As I say, like it or not, our best bet for oversight is the government. Not surprisingly, we can't take much comfort in that fact. For example, in 2010, after a lengthy series of hearings on synthetic biology, the Presidential Commission for the Study of Bioethical Issues found “no reason to endorse additional federal regulations or a moratorium on work in this field at this time." This prompted an open letter signed by the leaders of more than fifty environmental organizations calling the Commission’s conclusions hopelessly inadequate. "We are disappointed that 'business as usual' has won out over precaution in the commission's report," the letter said. "Self regulation amounts to no regulation.”

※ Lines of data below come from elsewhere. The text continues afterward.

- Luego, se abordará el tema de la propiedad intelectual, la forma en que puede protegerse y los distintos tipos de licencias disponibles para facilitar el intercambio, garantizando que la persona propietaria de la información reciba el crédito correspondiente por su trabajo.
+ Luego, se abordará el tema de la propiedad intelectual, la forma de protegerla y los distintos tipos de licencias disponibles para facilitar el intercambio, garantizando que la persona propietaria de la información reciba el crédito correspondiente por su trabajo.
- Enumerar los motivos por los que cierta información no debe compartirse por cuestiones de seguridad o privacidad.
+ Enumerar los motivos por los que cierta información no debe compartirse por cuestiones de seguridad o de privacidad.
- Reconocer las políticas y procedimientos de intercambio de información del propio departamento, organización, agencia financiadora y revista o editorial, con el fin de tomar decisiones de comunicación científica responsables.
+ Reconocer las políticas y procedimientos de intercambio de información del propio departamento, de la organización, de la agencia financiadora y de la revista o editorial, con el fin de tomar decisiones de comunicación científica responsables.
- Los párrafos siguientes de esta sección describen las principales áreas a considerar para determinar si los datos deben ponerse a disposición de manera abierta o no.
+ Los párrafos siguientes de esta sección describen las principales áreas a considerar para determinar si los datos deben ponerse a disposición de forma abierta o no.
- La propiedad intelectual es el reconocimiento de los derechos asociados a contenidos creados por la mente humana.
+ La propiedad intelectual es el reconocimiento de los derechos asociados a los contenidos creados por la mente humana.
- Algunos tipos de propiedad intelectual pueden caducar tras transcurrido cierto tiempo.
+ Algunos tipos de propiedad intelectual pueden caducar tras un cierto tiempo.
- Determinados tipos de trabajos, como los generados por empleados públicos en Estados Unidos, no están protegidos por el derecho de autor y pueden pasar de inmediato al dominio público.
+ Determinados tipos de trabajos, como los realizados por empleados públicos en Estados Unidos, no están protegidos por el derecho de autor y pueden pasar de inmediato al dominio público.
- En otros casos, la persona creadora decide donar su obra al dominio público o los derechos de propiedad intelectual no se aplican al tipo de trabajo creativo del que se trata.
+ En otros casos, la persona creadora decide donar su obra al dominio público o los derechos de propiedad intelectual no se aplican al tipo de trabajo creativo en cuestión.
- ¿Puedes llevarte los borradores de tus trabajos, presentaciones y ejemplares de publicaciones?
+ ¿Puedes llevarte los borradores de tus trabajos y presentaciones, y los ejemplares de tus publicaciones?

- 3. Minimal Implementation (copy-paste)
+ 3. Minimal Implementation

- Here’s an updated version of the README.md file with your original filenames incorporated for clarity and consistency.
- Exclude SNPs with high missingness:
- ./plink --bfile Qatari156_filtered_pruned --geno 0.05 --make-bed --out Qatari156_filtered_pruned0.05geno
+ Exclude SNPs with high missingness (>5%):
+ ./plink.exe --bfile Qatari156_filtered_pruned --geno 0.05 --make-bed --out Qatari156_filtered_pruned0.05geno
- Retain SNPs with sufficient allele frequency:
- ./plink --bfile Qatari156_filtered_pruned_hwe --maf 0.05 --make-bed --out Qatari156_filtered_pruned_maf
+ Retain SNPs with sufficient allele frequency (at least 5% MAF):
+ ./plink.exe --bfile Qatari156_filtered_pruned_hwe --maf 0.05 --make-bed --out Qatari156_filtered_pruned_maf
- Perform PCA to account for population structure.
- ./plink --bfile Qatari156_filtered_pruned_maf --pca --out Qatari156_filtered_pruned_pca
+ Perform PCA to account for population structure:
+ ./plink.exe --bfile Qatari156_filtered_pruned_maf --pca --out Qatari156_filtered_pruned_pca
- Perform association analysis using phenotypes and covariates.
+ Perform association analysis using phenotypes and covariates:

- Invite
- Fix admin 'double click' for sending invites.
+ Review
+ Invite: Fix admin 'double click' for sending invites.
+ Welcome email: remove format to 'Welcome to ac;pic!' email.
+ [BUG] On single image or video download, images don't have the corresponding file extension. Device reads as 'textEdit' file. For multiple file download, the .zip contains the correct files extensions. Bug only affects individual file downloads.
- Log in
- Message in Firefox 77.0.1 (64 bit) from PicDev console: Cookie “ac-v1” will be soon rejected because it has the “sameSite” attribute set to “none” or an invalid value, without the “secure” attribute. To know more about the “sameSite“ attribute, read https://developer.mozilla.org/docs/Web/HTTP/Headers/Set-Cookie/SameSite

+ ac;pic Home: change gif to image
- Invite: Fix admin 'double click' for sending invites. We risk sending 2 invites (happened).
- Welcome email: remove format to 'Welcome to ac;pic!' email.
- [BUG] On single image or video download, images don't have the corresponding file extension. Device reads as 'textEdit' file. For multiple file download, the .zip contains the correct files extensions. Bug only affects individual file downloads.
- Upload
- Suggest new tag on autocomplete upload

The story is much the same with nanotechnology. The National Nanotechnology Initiative, which is responsible for coordinating the activities of 15 federal agencies that distribute government money for nanotech research and development, has been the focus of ferocious criticism for spending almost all of its funds promoting nanotech’s commercial prospects while paying virtually no attention to its safety. A survey, meanwhile, found that some 60 percent of American nanotechnology companies have ignored government recommendations regarding safety precautions in their workplaces.

Citing that survey, the President’s Council of Advisors on Science and Technology said it's "critical" that appropriate federal agencies "engage" with companies to increase their awareness of safety issues and their ability to address them. And how should this engagement proceed? Why, in a "non-regulatory capacity," of course!

Like Bill Joy, I can’t claim to have kept track of every attempt, either by government or by industry, to monitor and regulate the dangers inherent in synthetic biology – or in nanotechnology and robotics. I have other things to do. I think it’s a safe bet, however, that neither government nor industry have pursued their responsibilities in those areas as aggressively as the NSA has pursued its surveillance of the Internet, despite the fact that their potential for evil are at least as severe, and probably more so. 

It’s true, I’m sure, that the web can be an effective tool for uncovering terrorist plots involving other technologies—someone hoping to unleash a genetically engineered virus might well leave tracks there, for example. As a pronounced civil libertarian, it feels odd to say it, but I hope the NSA is watching out for those types of threats. These are the devil's bargains our technologies lead us into.


I’ll close by noting the comments made nearly half a century ago by a scientist who can be considered Bill Joy’s predecessor in the role of technological Cassandra. Norbert Wiener was the founder of cybernetics, and in that role made foundational contributions to the digital technologies that are so forcefully reshaping our world today. Unlike many technologists, however, he worried a lot about the uses to which some of his theories might be put, so much so that he turned down many offers of corporate and military research contracts, at significant cost to his career.

Wiener harbored an undisguised contempt for the “gadget worshipers” among his colleagues who rushed to exploit their knowledge without due consideration of the consequences likely to ensue. They fail to appreciate, he said, that “a sense of the tragic" is a prerequisite to the exercise of scientific and technological power. The scientist with an appreciation of the tragic, he said, "will not leap in where angels fear to tread, unless he is prepared to accept the punishment of the fallen angels.” 

Technology, he added, is a two-edged sword, “and sooner or later it will cut you deep.”